─── Records shown

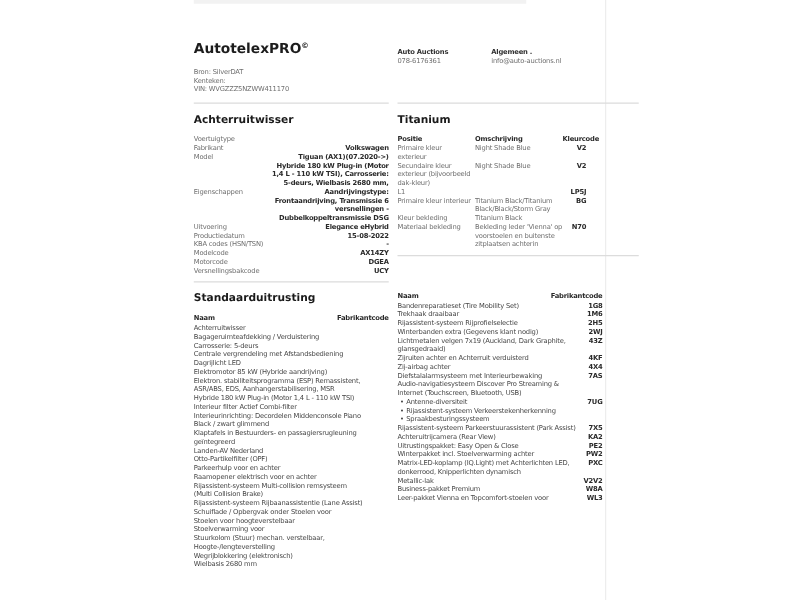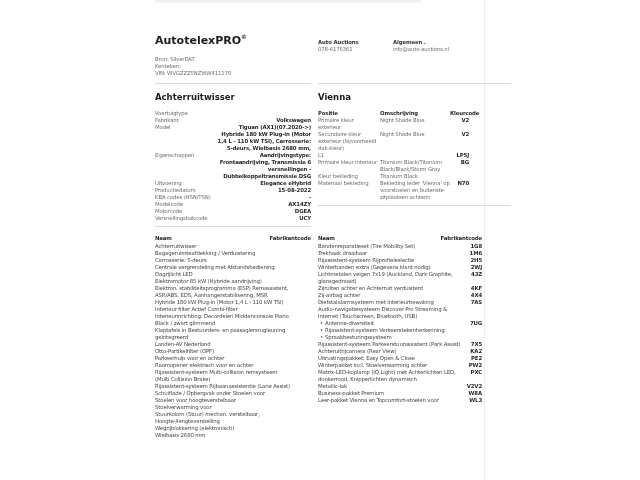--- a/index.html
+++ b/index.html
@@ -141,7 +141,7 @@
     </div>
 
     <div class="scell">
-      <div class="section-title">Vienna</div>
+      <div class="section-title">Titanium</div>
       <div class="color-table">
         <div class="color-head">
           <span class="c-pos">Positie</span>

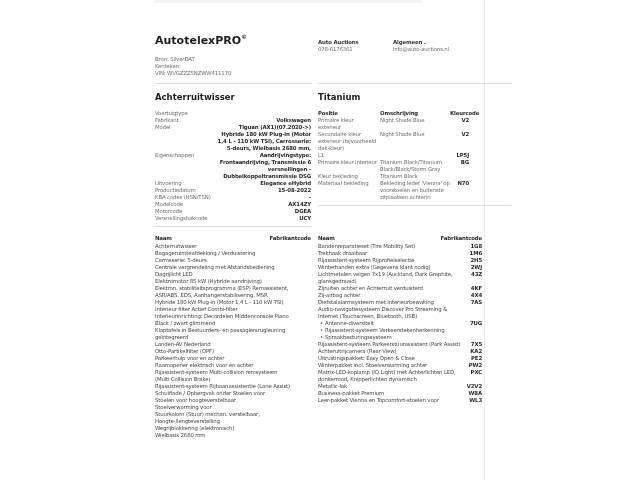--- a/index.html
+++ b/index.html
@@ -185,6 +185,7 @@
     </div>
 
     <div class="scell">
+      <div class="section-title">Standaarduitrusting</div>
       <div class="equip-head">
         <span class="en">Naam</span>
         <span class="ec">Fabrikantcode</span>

──────
─── Records shown

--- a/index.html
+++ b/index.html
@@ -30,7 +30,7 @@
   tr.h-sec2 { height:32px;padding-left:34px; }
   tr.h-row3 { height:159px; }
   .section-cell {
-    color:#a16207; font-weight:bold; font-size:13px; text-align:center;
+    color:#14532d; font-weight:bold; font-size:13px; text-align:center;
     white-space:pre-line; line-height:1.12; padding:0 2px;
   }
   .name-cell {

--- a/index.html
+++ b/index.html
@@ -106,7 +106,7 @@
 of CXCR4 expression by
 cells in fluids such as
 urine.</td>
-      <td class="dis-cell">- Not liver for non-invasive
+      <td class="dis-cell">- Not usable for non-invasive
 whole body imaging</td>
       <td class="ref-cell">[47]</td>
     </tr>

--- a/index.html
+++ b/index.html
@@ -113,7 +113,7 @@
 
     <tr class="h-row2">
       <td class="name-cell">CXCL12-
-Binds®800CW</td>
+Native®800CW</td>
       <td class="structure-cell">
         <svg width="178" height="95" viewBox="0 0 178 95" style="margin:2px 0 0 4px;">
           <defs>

──────
─── Records shown

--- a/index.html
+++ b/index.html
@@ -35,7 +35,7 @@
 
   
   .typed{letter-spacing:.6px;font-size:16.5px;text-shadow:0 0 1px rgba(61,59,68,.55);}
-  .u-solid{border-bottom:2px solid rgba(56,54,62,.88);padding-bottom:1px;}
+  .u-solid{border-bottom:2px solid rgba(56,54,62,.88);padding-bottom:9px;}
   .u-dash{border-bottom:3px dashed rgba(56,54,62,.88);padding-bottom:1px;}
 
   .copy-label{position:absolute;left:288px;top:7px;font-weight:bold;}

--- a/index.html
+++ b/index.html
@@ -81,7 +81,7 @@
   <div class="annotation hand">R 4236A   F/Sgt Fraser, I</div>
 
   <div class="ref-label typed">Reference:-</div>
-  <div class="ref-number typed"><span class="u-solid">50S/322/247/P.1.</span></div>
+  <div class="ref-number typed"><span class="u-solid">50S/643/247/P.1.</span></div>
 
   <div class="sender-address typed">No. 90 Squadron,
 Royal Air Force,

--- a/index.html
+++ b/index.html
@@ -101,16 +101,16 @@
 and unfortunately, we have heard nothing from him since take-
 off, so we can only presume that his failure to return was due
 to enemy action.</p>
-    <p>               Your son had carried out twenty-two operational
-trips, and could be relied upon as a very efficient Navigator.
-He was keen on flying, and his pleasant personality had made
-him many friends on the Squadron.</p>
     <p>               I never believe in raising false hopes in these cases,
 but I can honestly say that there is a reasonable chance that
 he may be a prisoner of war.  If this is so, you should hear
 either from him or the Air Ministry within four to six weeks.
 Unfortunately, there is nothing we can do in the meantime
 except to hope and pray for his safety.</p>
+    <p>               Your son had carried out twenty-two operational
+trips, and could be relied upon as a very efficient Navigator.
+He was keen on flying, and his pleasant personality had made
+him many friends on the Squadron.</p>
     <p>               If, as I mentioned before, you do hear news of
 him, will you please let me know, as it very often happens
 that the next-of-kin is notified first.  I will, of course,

──────

__Task requirements__: The answer must be every line from the records above that contains "pleasant".

__Completed exercise__:
-He was keen on flying, and his pleasant personality had made
+He was keen on flying, and his pleasant personality had made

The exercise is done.